There is also a suggestion that his motivations were less political and more personal: though we see him writing to Martin Luther—his closet Protestantism explaining his opposition to Katherine—more time is spent on the revenge of the ousting of Cardinal Wolsey, a lascivious but jovial man of God. The destruction of Boleyn, who in this rendering is guilty of all accusations of infidelity, is not so much for Henry’s sake than for that of his father figure, and Mr. Poulton and Ms. Mantel consistently depict Cromwell as fiercely loyal to his own. In one of the play’s quieter moments, Cromwell’s wife, Lizzie Wykys (Olivia Darnley), begs her husband amidst a fever that is seizing London, “Don’t die. Don’t leave me alone,” and then drops her prayer book and walks offstage as mourners enter with her coffin. For the remainder of Wolf Hall, he will be dressed in black.

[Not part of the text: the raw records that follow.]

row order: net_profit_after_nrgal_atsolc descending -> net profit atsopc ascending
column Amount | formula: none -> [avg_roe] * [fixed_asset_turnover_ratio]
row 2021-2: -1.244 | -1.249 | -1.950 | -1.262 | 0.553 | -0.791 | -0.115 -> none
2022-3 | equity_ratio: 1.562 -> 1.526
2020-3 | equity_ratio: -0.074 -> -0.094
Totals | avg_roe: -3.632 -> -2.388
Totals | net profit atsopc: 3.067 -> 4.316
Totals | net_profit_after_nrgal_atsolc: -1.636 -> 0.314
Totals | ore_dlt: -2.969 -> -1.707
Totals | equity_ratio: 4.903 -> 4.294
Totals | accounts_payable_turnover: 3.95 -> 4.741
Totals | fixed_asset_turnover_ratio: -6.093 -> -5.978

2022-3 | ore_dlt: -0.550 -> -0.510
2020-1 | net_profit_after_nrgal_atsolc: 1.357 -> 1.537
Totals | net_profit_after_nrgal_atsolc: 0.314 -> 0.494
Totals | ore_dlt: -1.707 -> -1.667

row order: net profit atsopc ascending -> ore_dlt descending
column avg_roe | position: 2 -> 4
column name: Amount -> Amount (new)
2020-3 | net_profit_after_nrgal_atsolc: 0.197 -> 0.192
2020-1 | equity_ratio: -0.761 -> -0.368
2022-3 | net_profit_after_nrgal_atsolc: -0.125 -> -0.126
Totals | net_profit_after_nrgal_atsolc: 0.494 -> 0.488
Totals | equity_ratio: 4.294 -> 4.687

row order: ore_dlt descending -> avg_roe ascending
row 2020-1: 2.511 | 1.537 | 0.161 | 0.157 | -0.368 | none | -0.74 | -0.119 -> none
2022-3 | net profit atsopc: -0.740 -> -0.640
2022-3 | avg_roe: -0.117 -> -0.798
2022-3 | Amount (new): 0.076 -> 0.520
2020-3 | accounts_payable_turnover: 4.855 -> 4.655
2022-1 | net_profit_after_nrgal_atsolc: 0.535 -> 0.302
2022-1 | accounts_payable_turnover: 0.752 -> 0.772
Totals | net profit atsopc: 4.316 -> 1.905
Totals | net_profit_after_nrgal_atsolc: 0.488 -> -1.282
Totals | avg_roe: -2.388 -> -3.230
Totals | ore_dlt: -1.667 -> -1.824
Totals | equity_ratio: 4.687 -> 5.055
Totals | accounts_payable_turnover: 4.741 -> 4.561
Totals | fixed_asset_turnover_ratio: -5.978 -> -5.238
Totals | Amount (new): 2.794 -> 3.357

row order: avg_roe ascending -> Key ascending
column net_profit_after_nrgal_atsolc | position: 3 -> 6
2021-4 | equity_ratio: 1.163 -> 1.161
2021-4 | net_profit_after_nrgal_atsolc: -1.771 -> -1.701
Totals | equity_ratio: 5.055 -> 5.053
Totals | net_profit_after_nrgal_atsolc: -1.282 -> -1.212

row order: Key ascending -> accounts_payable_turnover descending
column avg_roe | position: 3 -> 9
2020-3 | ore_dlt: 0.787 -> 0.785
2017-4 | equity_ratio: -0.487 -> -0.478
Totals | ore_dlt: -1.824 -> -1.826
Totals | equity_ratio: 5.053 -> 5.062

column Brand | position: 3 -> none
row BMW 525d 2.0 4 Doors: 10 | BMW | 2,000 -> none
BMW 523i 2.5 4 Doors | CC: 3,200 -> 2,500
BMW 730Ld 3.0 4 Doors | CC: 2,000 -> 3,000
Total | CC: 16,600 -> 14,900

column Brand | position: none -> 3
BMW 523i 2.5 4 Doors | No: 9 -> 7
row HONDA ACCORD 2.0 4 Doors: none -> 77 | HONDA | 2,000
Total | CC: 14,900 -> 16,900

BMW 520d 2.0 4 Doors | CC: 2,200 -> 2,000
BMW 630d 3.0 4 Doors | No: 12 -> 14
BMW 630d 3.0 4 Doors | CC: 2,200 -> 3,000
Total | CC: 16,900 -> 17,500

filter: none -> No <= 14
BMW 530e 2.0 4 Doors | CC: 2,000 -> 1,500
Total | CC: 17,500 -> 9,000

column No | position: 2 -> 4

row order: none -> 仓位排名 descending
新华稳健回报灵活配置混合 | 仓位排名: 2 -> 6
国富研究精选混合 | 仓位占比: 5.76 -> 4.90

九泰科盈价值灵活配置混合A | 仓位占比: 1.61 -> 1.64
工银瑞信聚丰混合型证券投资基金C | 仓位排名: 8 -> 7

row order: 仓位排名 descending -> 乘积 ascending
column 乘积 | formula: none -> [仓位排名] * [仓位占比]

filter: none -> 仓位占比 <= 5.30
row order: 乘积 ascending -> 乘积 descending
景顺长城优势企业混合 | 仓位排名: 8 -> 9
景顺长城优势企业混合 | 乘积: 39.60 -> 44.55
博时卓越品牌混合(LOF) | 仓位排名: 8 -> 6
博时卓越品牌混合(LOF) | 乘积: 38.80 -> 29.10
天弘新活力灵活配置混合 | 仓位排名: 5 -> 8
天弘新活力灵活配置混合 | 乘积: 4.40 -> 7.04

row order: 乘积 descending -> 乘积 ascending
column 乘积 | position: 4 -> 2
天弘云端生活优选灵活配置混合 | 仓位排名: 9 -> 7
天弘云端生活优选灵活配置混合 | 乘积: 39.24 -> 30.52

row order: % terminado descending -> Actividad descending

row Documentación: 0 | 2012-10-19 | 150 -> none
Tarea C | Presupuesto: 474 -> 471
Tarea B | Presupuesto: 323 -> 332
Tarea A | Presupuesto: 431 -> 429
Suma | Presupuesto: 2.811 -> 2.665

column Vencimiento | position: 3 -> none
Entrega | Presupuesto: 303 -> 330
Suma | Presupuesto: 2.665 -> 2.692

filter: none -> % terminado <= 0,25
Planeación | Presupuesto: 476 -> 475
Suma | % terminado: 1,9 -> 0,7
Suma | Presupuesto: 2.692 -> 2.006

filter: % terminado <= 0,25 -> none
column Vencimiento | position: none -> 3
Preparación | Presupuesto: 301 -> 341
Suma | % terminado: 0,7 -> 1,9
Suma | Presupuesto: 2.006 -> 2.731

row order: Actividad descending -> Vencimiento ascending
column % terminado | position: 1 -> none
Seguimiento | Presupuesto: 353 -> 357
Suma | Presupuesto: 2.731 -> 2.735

The play is often serious and perceptive—there is a moment where Cromwell says, “The past changes all the time,” which is certainly true for the figure who was treated like a non-entity until he was given credit for the Reformation in the 1950s and afterwards inspired a polarity of revisionist opinions—but it is very funny, too. Cardinal Wolsey, played by Mr. Jesson as half-Lord Baelish, half-Falstaff, jokes as well as any barroom bawd, while Cromwell’s humor is drier: after a conversation with the zealot (and later Catholic saint) Thomas More (John Ramm), he notes, “He would burn Christ himself if He came walking up the Thames.”
Mr. Poulton and Ms. Mantel are least forgiving to Henry, who appears to be clueless and who mourns most of his decisions soon after they are made. The condemned Wolsey becomes “poor Wolsey,” the divorced Katherine “poor Katherine.” He is simply the one pushing the buttons that lead to the Reformation, but they have little to do with political savvy, religious conviction, or even regal will. This king, who would go on to drain the country’s coffers in a series of military excursions, is most comfortable boasting among fawning courtiers, as when he uses the word “war” like a verb: he plans to “war in France” in the same way others “summer” in the Hamptons.
Six hours of Wolf Hall are not enough; I could have easily devoured six more. Ms. Mantel has one more novel to write, and let’s hope that theatrical producers, taking a cue from their filmic counterparts, decide to split the final installment into two, like Harry Potter or The Hunger Games. Towards the end of the play, Cromwell remarks that there are no endings, only beginnings. Whether or not this is true of life, it is not true of theater, and unfortunately for now we must content ourselves with this too, too short but endlessly satisfying production.